[Gluster-devel] RADOS translator for GlusterFS
Yehuda Sadeh
yehuda at inktank.com
Mon May 5 16:39:10 UTC 2014
On Mon, May 5, 2014 at 8:21 AM, Jeff Darcy <jdarcy at redhat.com> wrote:
> Now that we're all one big happy family, I've been mulling over
> different ways that the two technology stacks could work together. One
> idea would be to use some of the GlusterFS upper layers for their
> interface and integration possibilities, but then falling down to RADOS
> instead of GlusterFS's own distribution and replication. I must
> emphasize that I don't necessarily think this is The Right Way for
> anything real, but I think it's an important experiment just to see what
> the problems are and how well it performs. So here's what I'm thinking.
>
> For the Ceph folks, I'll describe just a tiny bit of how GlusterFS
> works. The core concept in GlusterFS is a "translator" which accepts
> file system requests and generates file system requests in exactly the
> same form. This allows them to be stacked in arbitrary orders, moved
> back and forth across the server/client divide, etc. There are several
> broad classes of translators:
>
> * Some, such as FUSE or GFAPI, inject new requests into the translator
> stack.
>
> * Some, such as "posix", satisfy requests by calling a server-local FS.
>
> * The "client" and "server" translators together get requests from one
> machine to another.
>
> * Some translators *route* requests (one in to one of several out).
>
> * Some translators *fan out* requests (one in to all of several out).
>
> * Most are one in, one out, to add e.g. locks or caching etc.
>
> Of particular interest here are the DHT (routing/distribution) and AFR
> (fan-out/replication) translators, which mirror functionality in RADOS.
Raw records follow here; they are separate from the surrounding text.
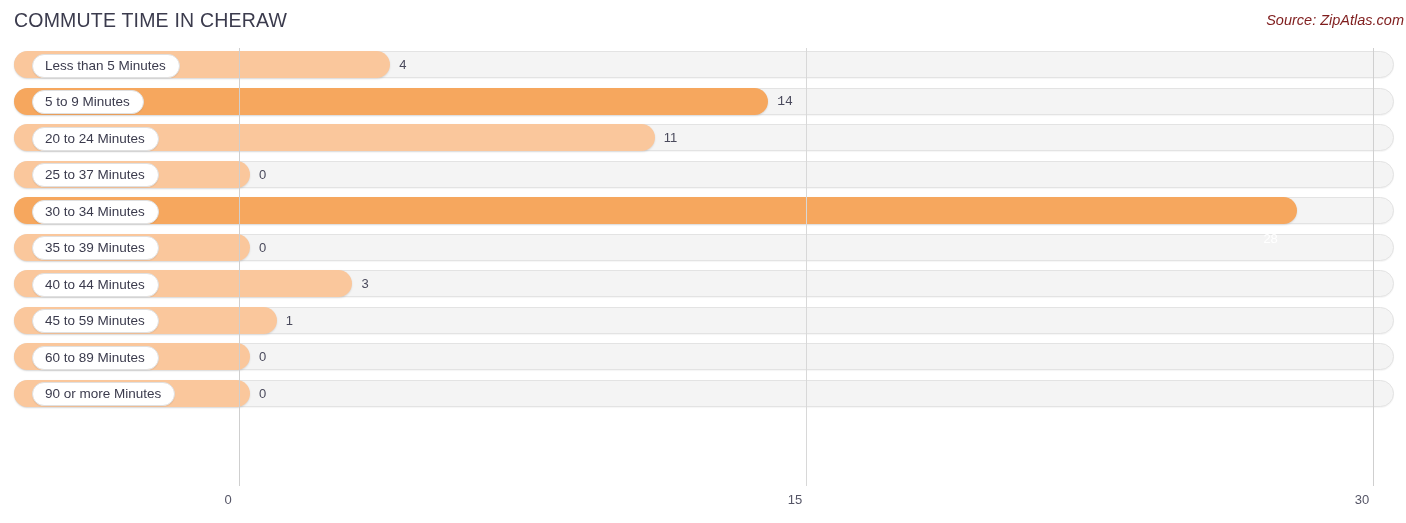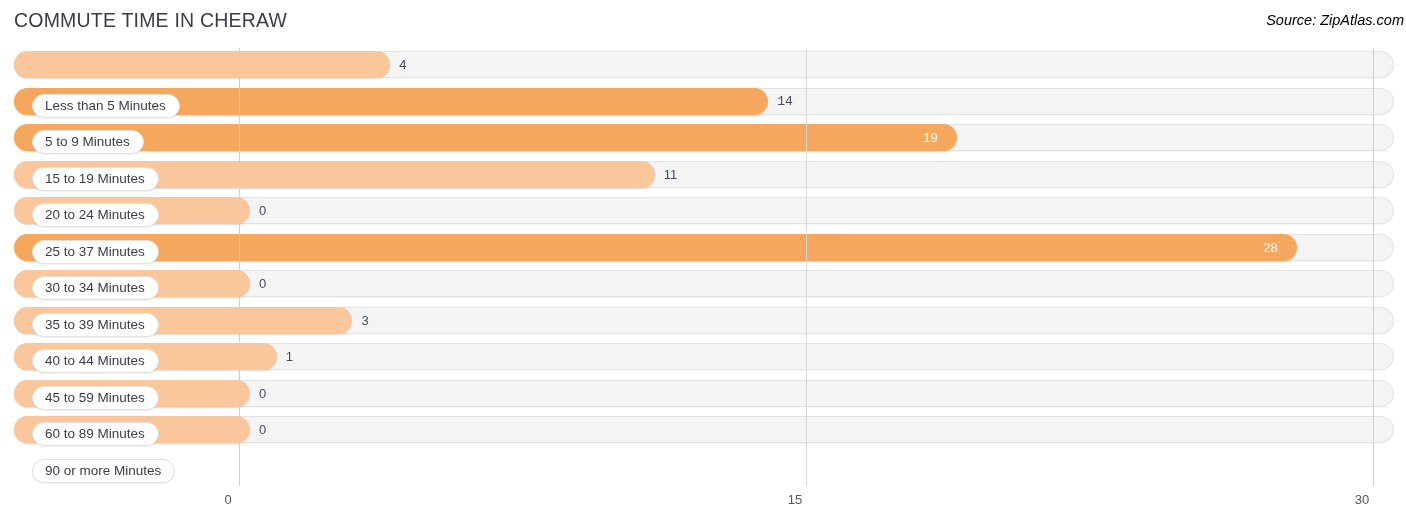"Source: ZipAtlas.com" .chart-source { color: #000000 -> #7f1d1d }
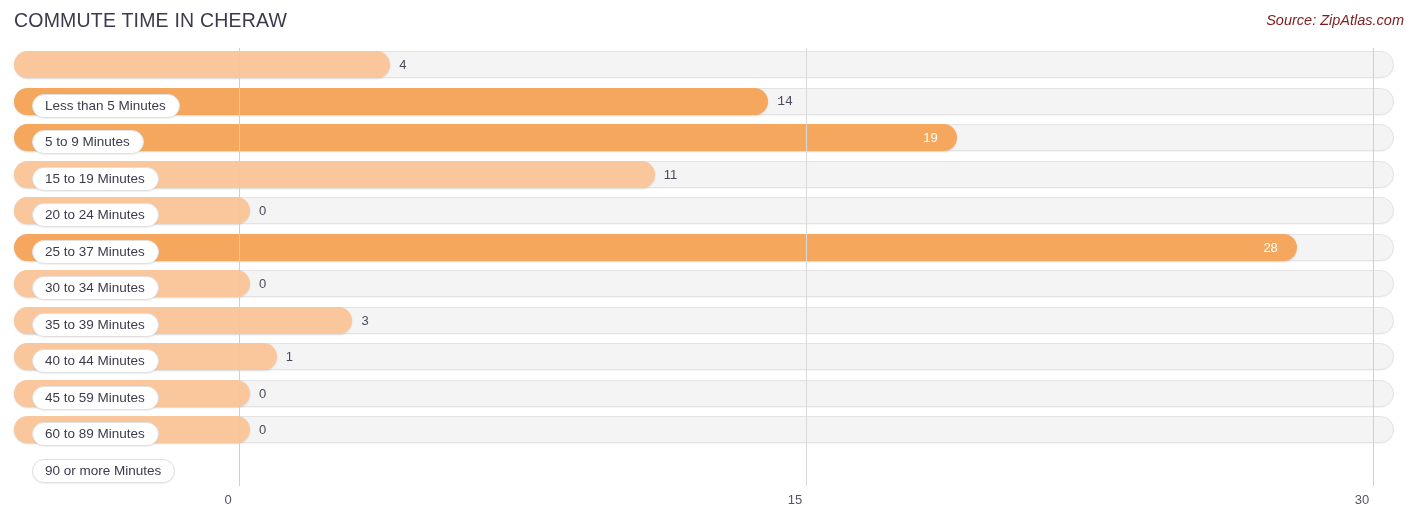"Less than 5 Minutes" .label-pill { margin-top: 40px -> none }
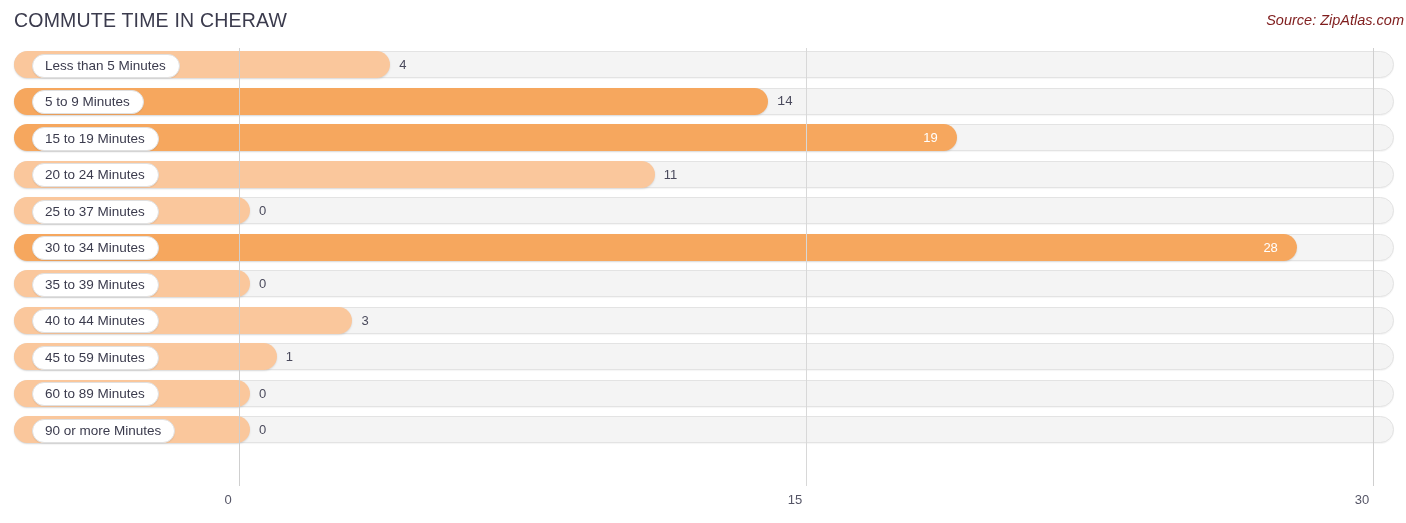"15 to 19 Minutes" div.row { html: <div> <div></div> <div></div> <div>15 to 19 Minutes</div> <div>19</div> </div> -> none }
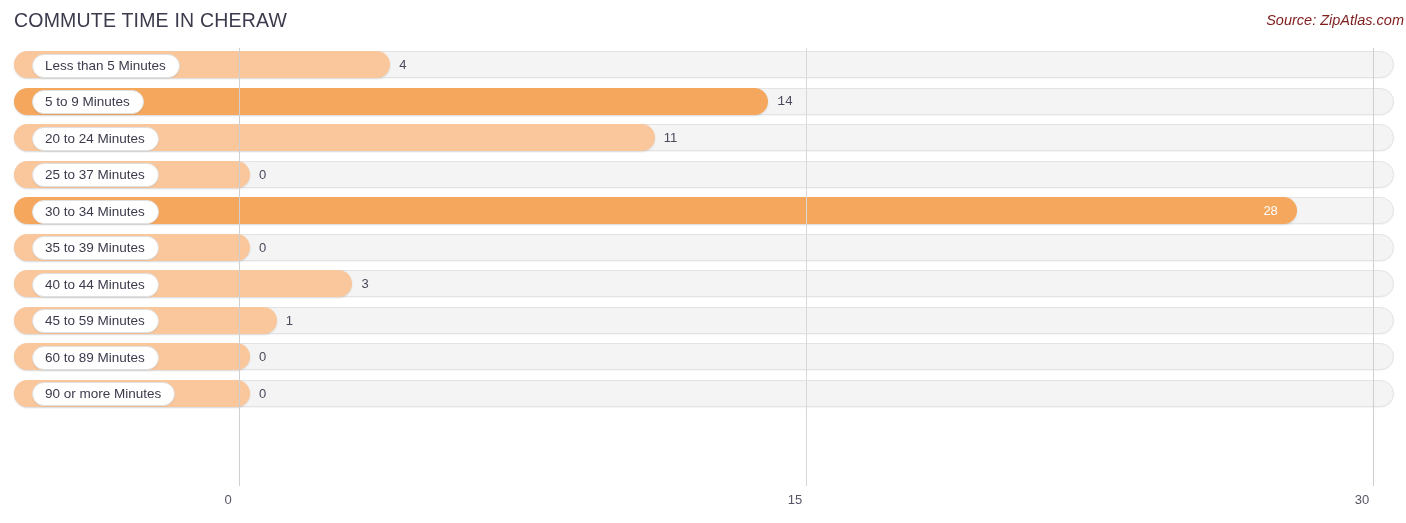"28" div.value { margin-top: none -> 28px }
> My idea is to cut out everything from these on below, in favor of a
> translator based on librados instead. How this works is pretty obvious
> for file data - just read and write to RADOS objects instead of to
> files. It's a bit less obvious for metadata, especially directory
Sorry if I'm missing something obvious, but how are reads / writes
actually done? Do you keep an open file descriptor and work on that
(e.g., are there open() / close() operations), or are operations don't
require any state? With RADOS it's the latter case, so we don't
provide certain guarantees and there are no file-state operations
(like open(), close(), lock(), etc.). Anything like that needs to be
implemented on top of it.
> entries. One really simple idea is to store metadata as data, in some
> format defined by the translator itself, and have it handle the
> read/modify/write for adding/deleting entries and such. That would be
Maybe integrate it with the mds (which by itself stores metadata as
data and does all the relevant work)?
> enough to get some basic performance tests done. A slightly more
> sophisticated idea might be to use OSD class methods to do the
> read/modify/write, but I don't know much about that mechanism so I'm not
> sure that's even feasible.
I don't see why it wouldn't work. The rados gateway does things
similarly for handling the bucket index.
>
> This is not something I'm going to be working on as part of my main job,
> but I'd like to get the experiment started in some of my "spare" time.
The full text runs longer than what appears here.